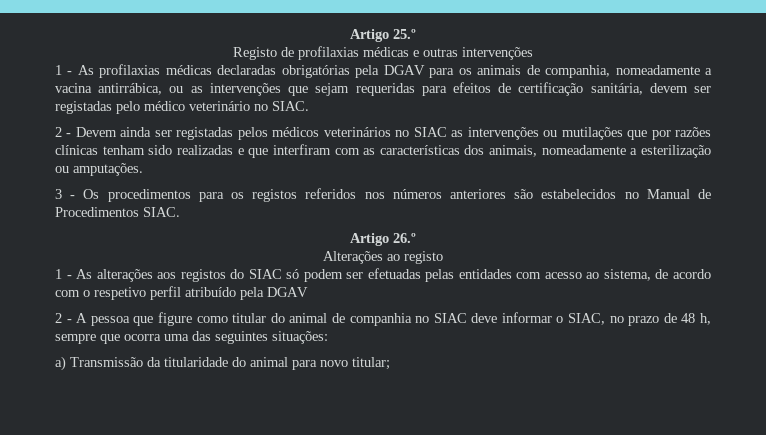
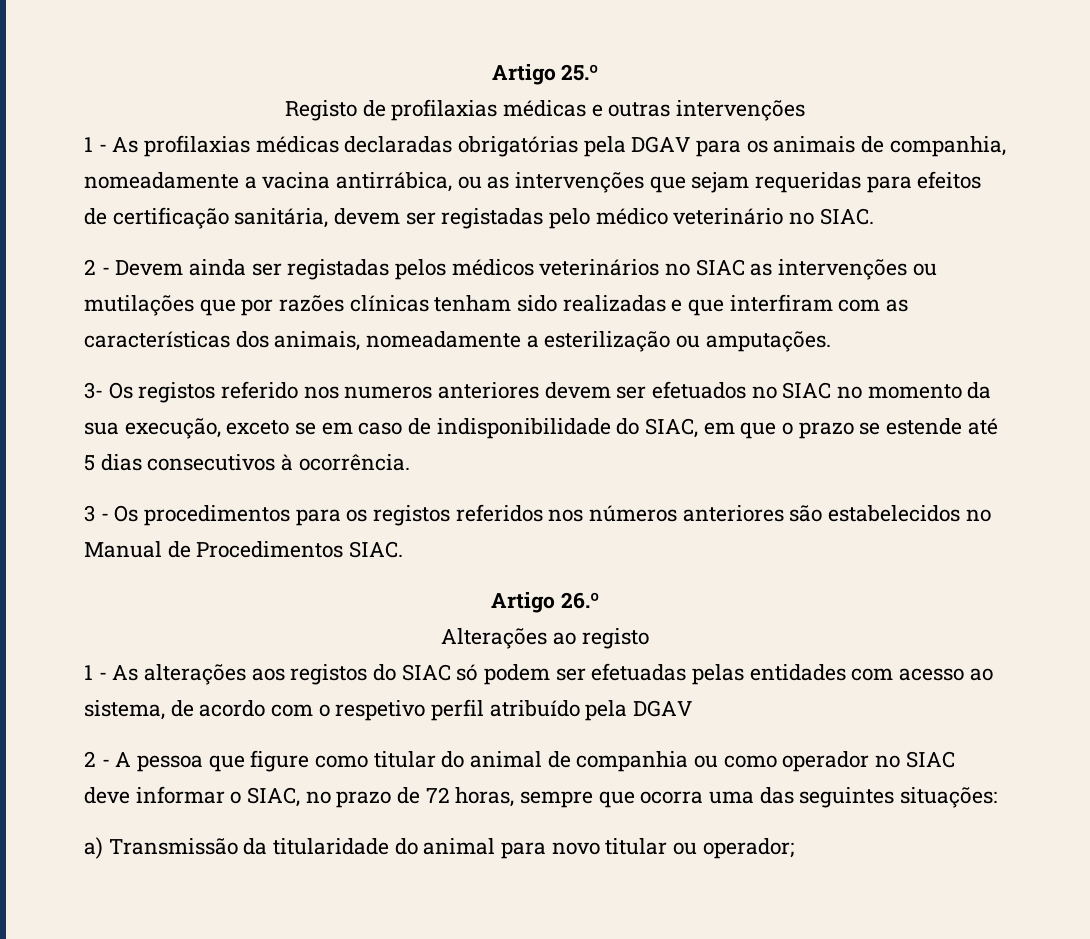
+ 3- Os registos referido nos numeros anteriores devem ser efetuados no SIAC no momento da sua execução, exceto se em caso de indisponibilidade do SIAC, em que o prazo se estende até 5 dias consecutivos à ocorrência.
- 2 - A pessoa que figure como titular do animal de companhia no SIAC deve informar o SIAC, no prazo de 48 h, sempre que ocorra uma das seguintes situações:
+ 2 - A pessoa que figure como titular do animal de companhia ou como operador no SIAC deve informar o SIAC, no prazo de 72 horas, sempre que ocorra uma das seguintes situações:
- a) Transmissão da titularidade do animal para novo titular;
+ a) Transmissão da titularidade do animal para novo titular ou operador;

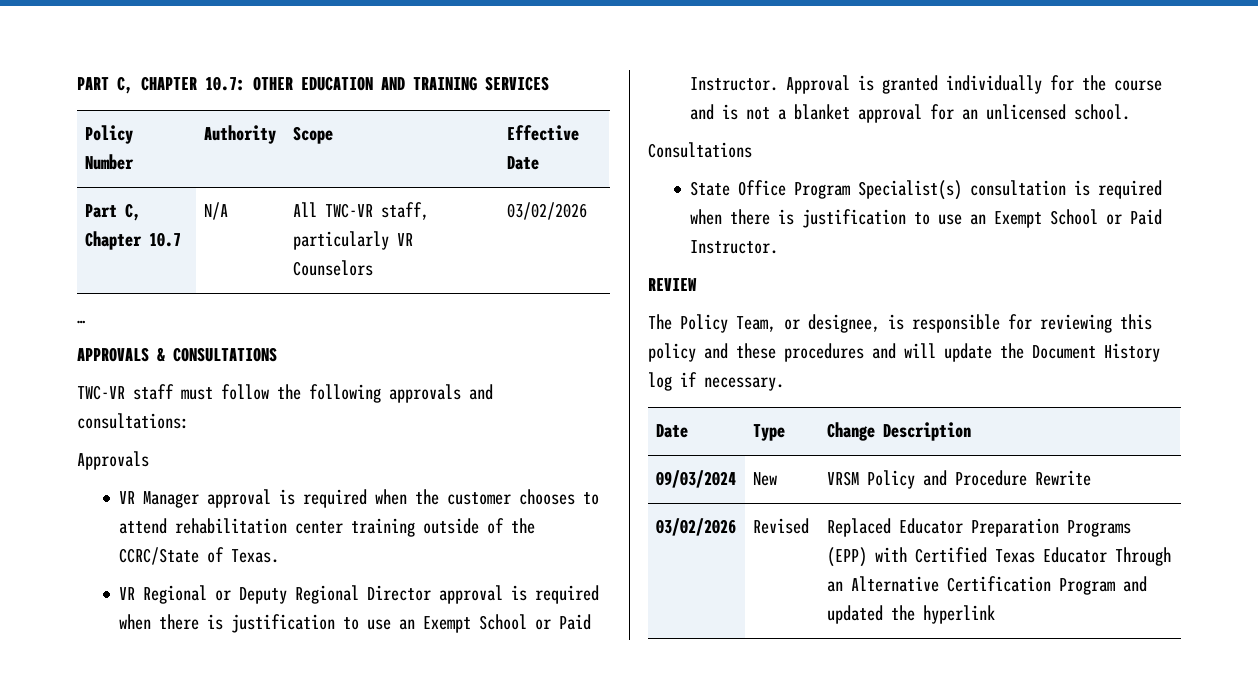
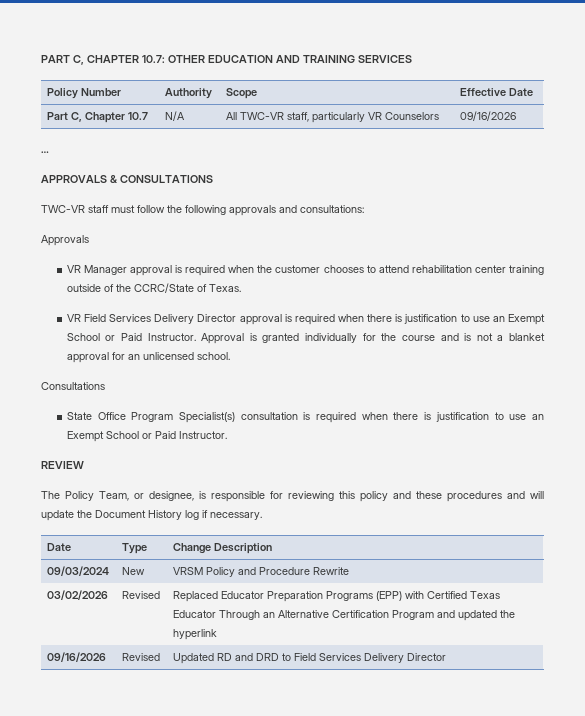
- Part C, Chapter 10.7 | N/A | All TWC-VR staff, particularly VR Counselors | 03/02/2026
+ Part C, Chapter 10.7 | N/A | All TWC-VR staff, particularly VR Counselors | 09/16/2026
- VR Regional or Deputy Regional Director approval is required when there is justification to use an Exempt School or Paid Instructor.
+ VR Field Services Delivery Director approval is required when there is justification to use an Exempt School or Paid Instructor.
+ 09/16/2026 | Revised | Updated RD and DRD to Field Services Delivery Director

> EXERCISE DIRECTIONS:
In the material above, each line with the word "seguintes" should be copied.

> EXERCISE OUTPUT:
- 2 - A pessoa que figure como titular do animal de companhia no SIAC deve informar o SIAC, no prazo de 48 h, sempre que ocorra uma das seguintes situações:
+ 2 - A pessoa que figure como titular do animal de companhia ou como operador no SIAC deve informar o SIAC, no prazo de 72 horas, sempre que ocorra uma das seguintes situações:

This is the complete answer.